(Image comparison data)

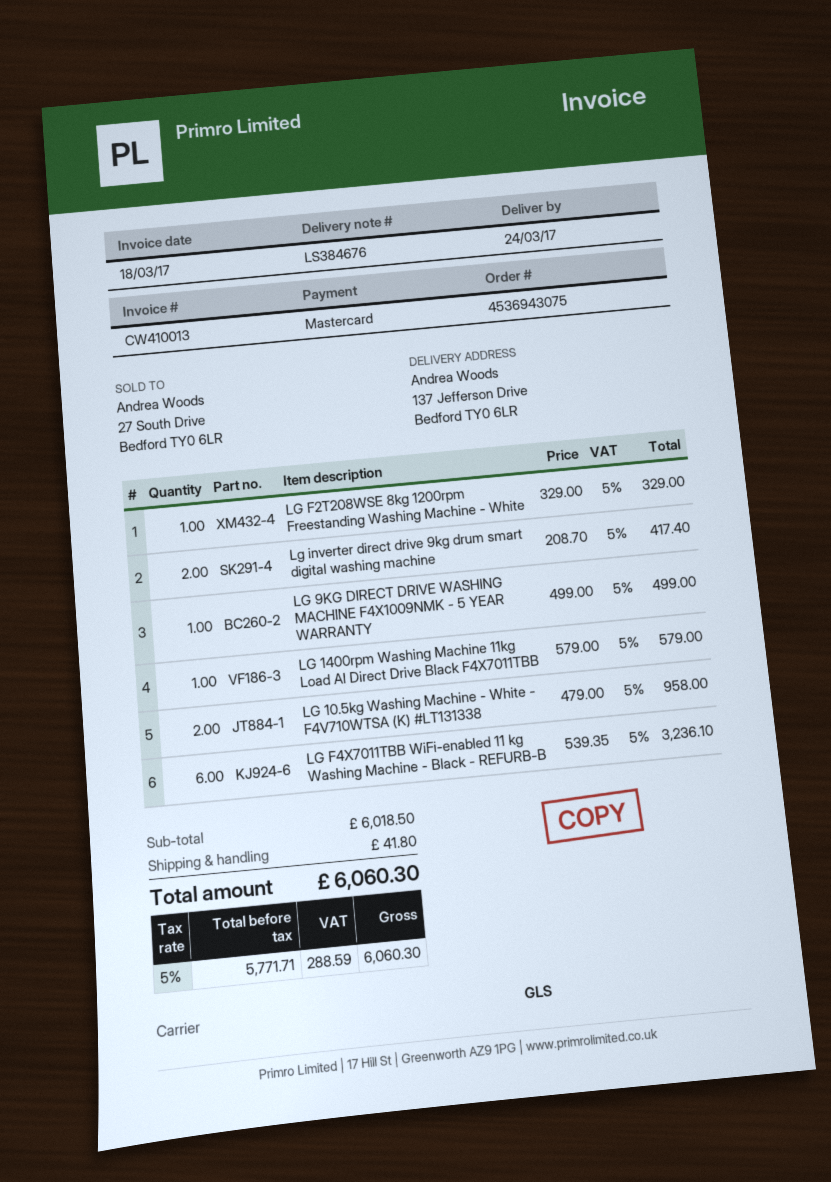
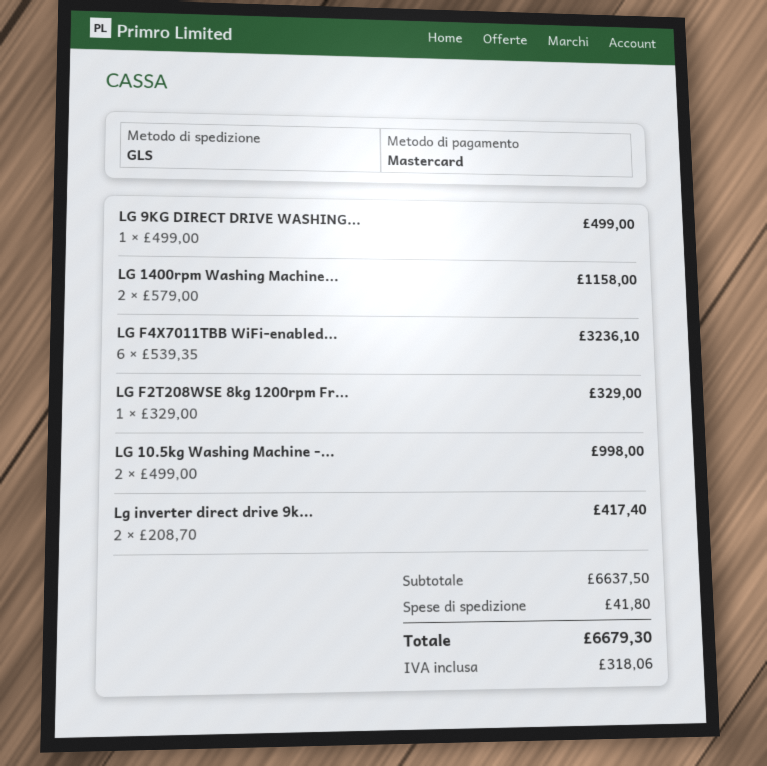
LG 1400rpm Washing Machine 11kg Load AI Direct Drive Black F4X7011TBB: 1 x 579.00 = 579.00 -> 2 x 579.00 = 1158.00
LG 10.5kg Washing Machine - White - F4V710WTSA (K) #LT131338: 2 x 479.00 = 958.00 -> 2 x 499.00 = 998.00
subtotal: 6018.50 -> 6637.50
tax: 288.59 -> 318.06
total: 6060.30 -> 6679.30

• _Instructions for the task_: For the records above, output each one exactly and skip any image.

• _Solution for this exercise_:
LG 1400rpm Washing Machine 11kg Load AI Direct Drive Black F4X7011TBB: 1 x 579.00 = 579.00 -> 2 x 579.00 = 1158.00
LG 10.5kg Washing Machine - White - F4V710WTSA (K) #LT131338: 2 x 479.00 = 958.00 -> 2 x 499.00 = 998.00
subtotal: 6018.50 -> 6637.50
tax: 288.59 -> 318.06
total: 6060.30 -> 6679.30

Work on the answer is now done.